**Required action:** Filter this listing down to the lines that contain the word "date", and copy them.

**Data for the task:**
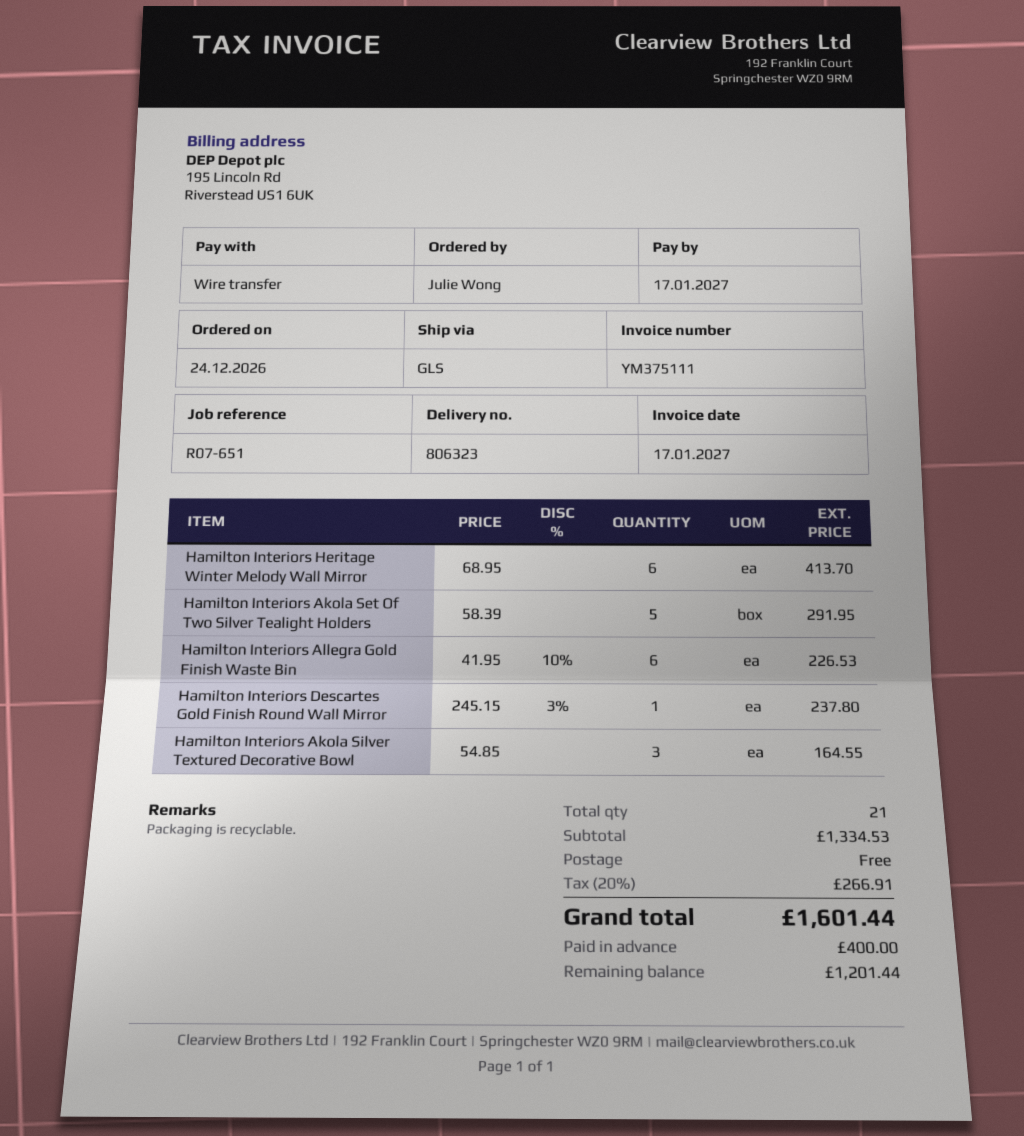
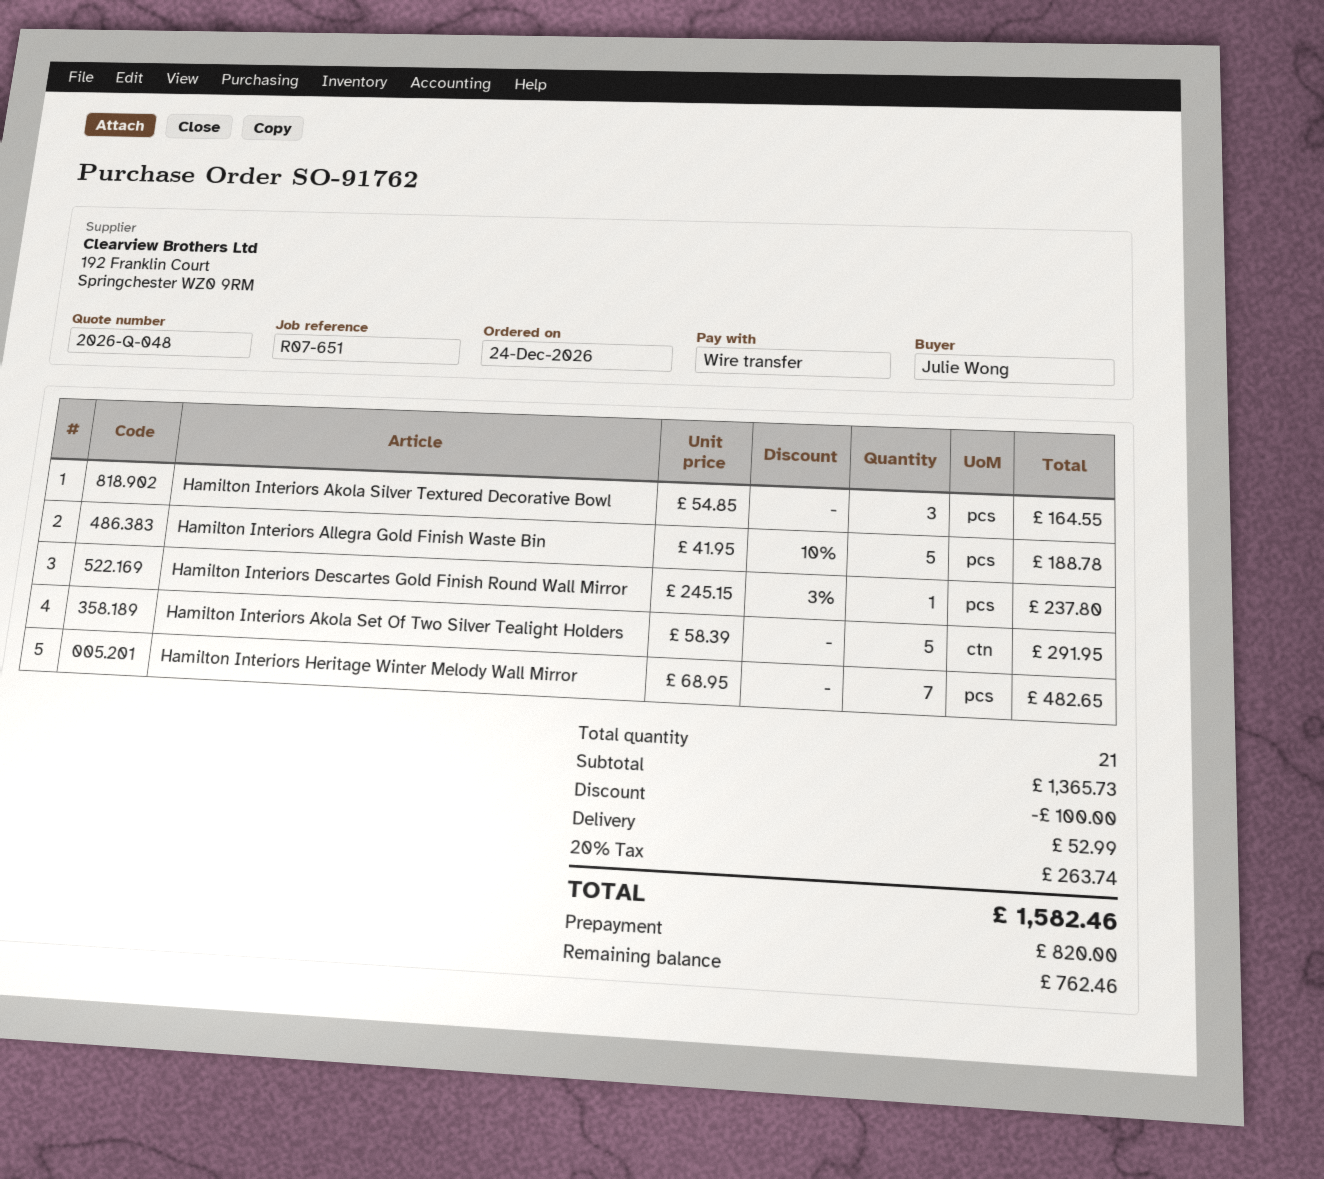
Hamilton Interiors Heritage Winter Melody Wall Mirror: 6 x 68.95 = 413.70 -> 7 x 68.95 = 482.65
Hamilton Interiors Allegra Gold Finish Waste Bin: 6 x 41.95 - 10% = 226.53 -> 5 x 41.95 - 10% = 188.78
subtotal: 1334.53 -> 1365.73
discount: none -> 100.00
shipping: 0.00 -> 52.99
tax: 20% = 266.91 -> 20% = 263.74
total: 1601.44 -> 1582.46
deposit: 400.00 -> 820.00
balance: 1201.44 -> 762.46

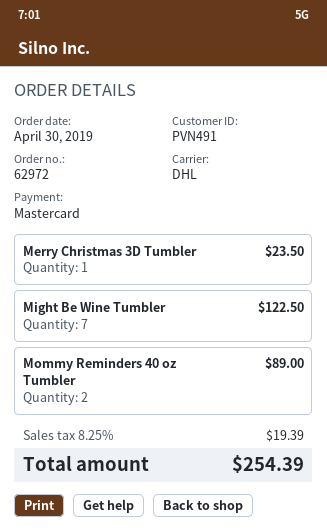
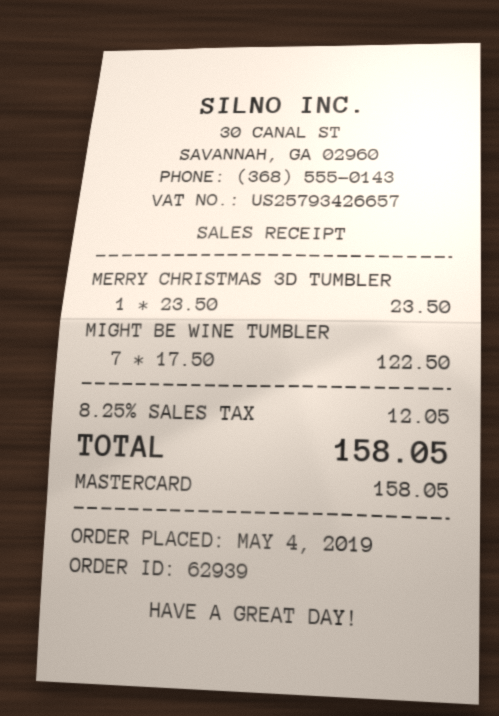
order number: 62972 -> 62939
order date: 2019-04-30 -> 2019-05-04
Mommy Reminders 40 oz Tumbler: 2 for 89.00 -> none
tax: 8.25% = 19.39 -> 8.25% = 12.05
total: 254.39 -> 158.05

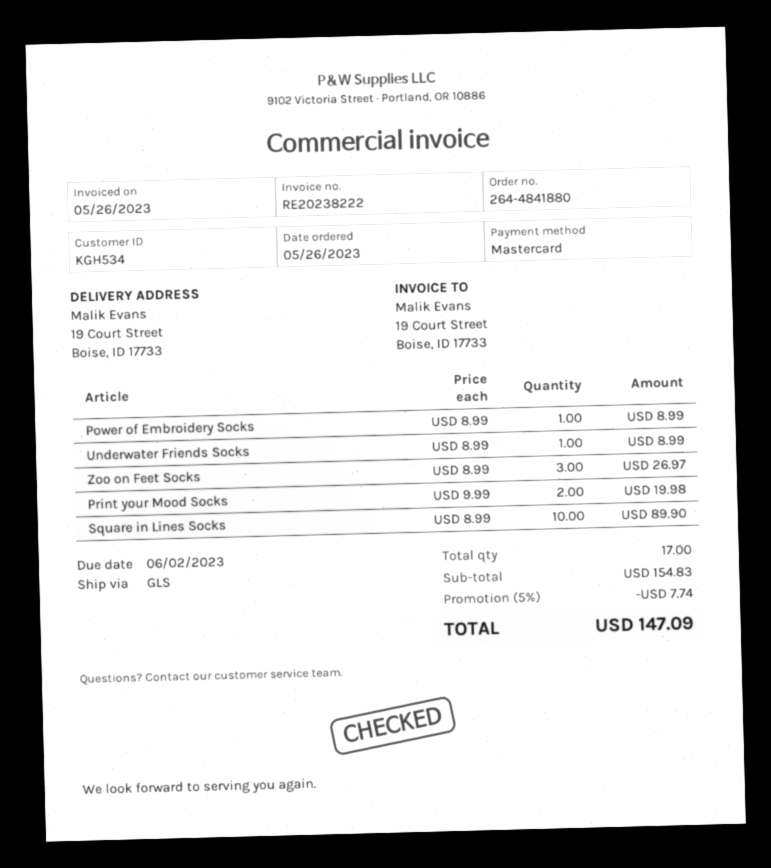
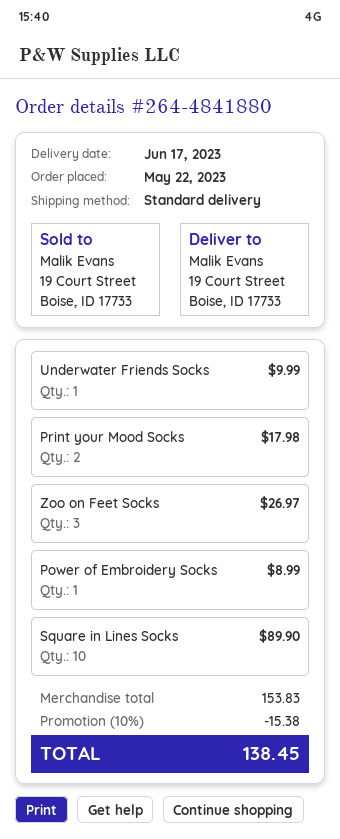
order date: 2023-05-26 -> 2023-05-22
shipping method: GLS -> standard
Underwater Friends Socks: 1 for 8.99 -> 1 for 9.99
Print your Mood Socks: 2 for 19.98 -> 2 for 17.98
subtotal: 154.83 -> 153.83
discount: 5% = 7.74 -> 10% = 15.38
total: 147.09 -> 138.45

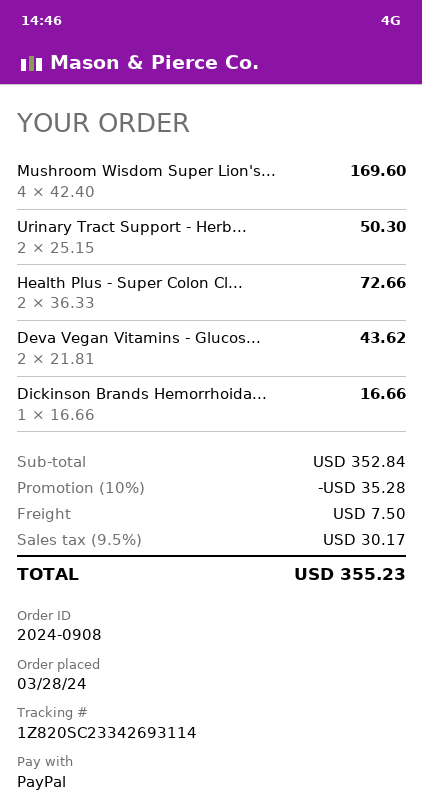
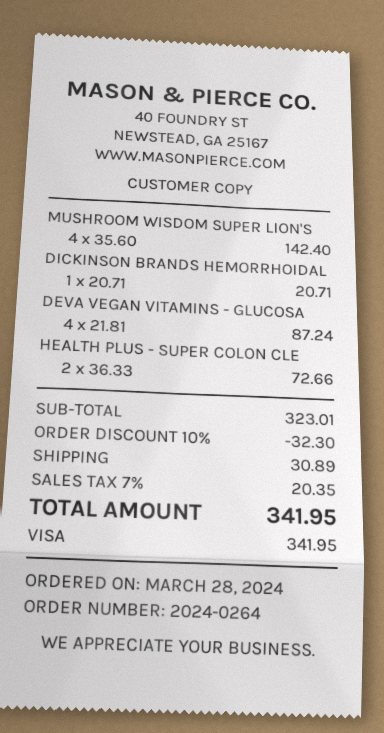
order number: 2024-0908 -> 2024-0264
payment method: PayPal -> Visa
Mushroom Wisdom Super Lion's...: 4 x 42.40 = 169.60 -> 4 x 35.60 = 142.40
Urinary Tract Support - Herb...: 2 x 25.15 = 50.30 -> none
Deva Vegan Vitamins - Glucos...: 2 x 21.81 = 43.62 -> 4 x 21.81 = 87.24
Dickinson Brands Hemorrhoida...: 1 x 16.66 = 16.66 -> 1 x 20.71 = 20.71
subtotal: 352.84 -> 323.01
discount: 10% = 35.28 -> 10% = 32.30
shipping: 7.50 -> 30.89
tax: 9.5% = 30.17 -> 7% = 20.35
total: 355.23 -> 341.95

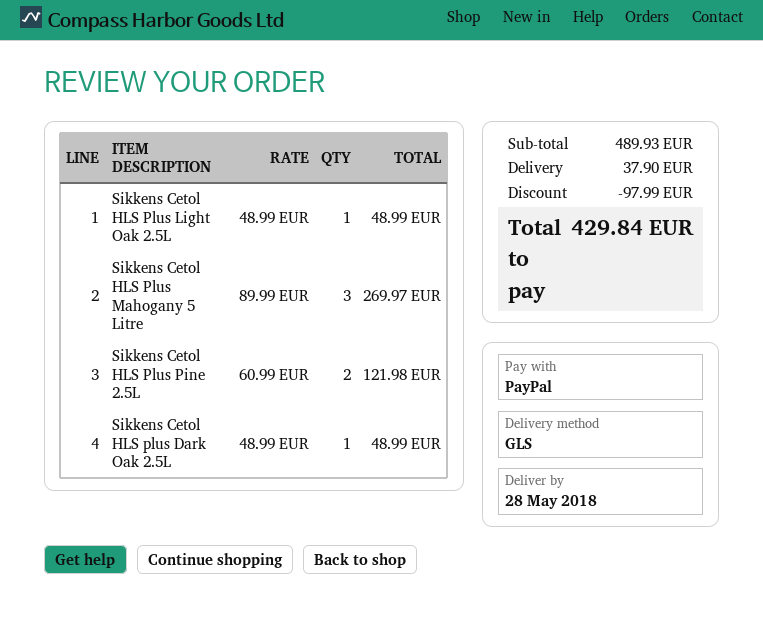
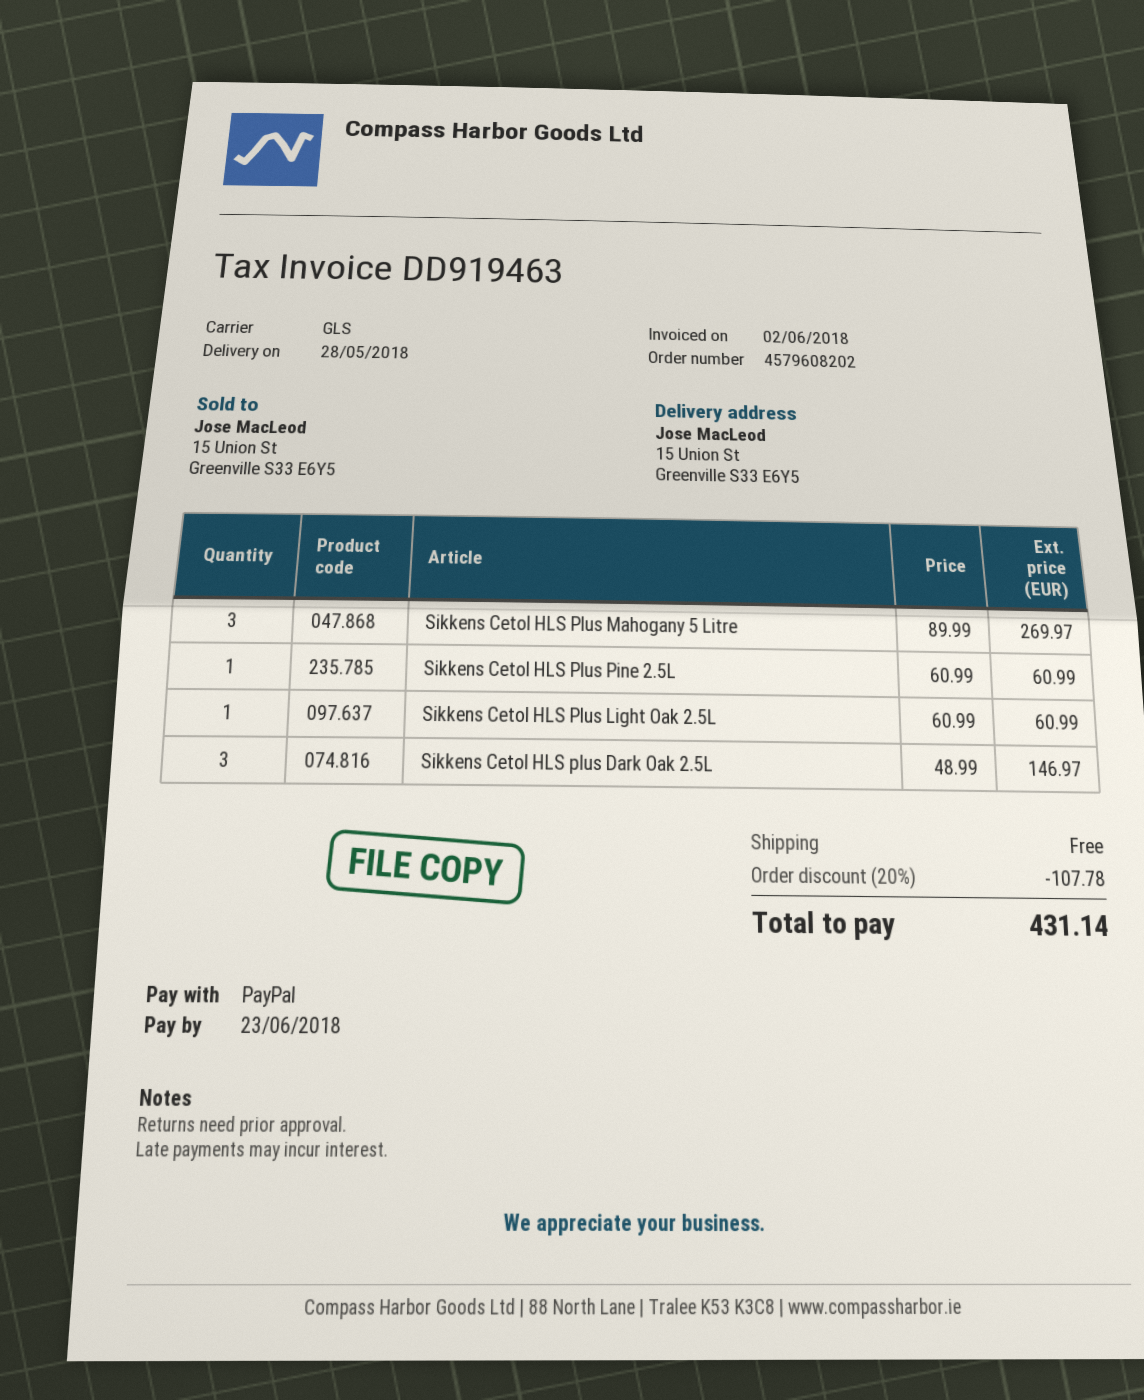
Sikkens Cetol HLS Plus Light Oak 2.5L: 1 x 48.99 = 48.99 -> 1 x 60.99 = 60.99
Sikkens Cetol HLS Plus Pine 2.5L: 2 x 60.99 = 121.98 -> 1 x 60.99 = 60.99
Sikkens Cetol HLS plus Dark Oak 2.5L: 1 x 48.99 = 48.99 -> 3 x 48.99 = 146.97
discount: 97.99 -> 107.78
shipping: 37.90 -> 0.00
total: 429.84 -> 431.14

**Problem solution:**
order date: 2019-04-30 -> 2019-05-04
order date: 2023-05-26 -> 2023-05-22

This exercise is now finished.